▶ [TASK GOAL]: Beginning with the line containing "sans-serif; color:#1a1a1a; overflow:hidden;", transcribe every line exactly down to the last one in the records below, and drop the pictures.

[[ SOURCE MATERIAL open ]]

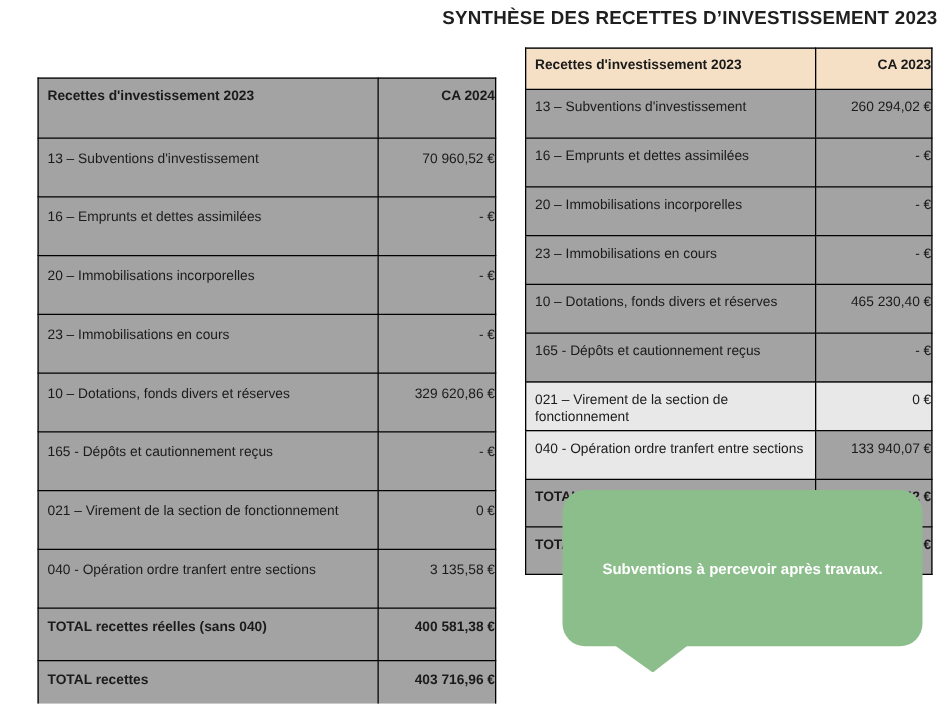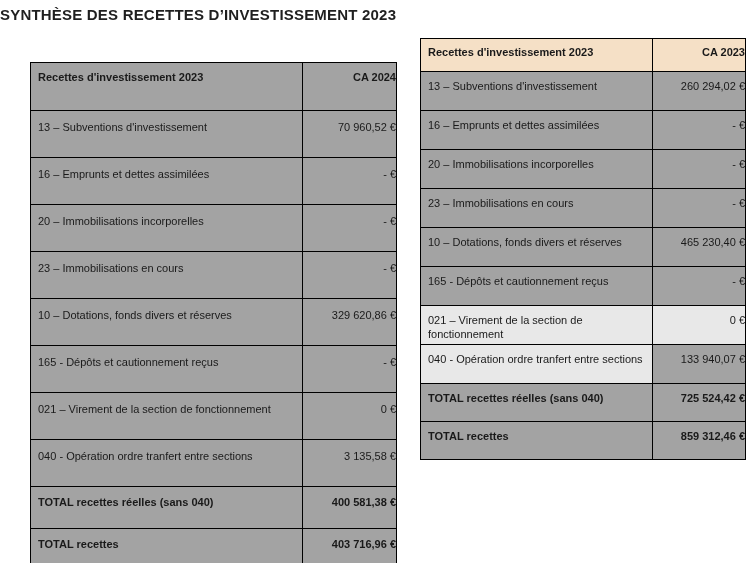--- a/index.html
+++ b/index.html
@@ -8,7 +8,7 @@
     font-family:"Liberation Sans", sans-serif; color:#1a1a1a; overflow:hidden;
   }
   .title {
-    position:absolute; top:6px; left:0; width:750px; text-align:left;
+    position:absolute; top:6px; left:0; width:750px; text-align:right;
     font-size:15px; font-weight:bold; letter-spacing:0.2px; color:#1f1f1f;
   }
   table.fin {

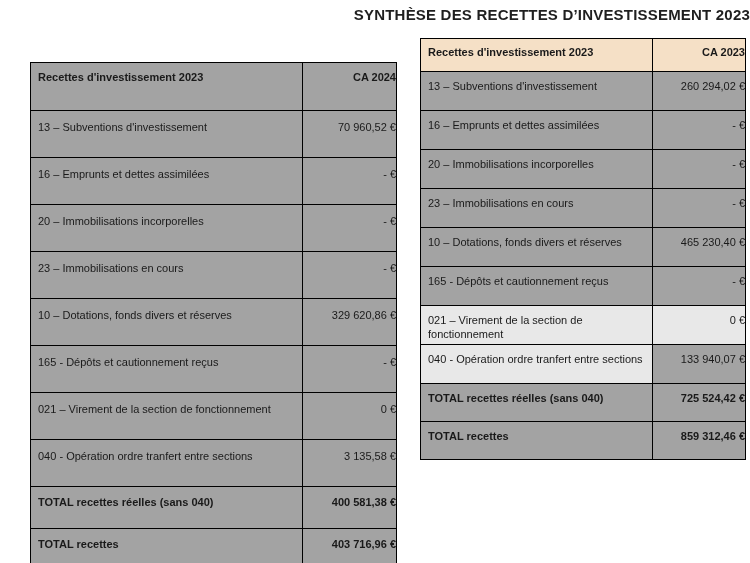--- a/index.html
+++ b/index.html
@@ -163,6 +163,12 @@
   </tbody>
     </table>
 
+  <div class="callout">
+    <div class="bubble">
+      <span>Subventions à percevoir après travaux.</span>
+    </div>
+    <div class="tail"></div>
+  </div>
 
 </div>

[[ SOURCE MATERIAL closed ]]

▶ [WRITTEN REPLY]:
     font-family:"Liberation Sans", sans-serif; color:#1a1a1a; overflow:hidden;
   }
   .title {
-    position:absolute; top:6px; left:0; width:750px; text-align:left;
+    position:absolute; top:6px; left:0; width:750px; text-align:right;
     font-size:15px; font-weight:bold; letter-spacing:0.2px; color:#1f1f1f;
   }
   table.fin {

--- a/index.html
+++ b/index.html
@@ -163,6 +163,12 @@
   </tbody>
     </table>
 
+  <div class="callout">
+    <div class="bubble">
+      <span>Subventions à percevoir après travaux.</span>
+    </div>
+    <div class="tail"></div>
+  </div>
 
 </div>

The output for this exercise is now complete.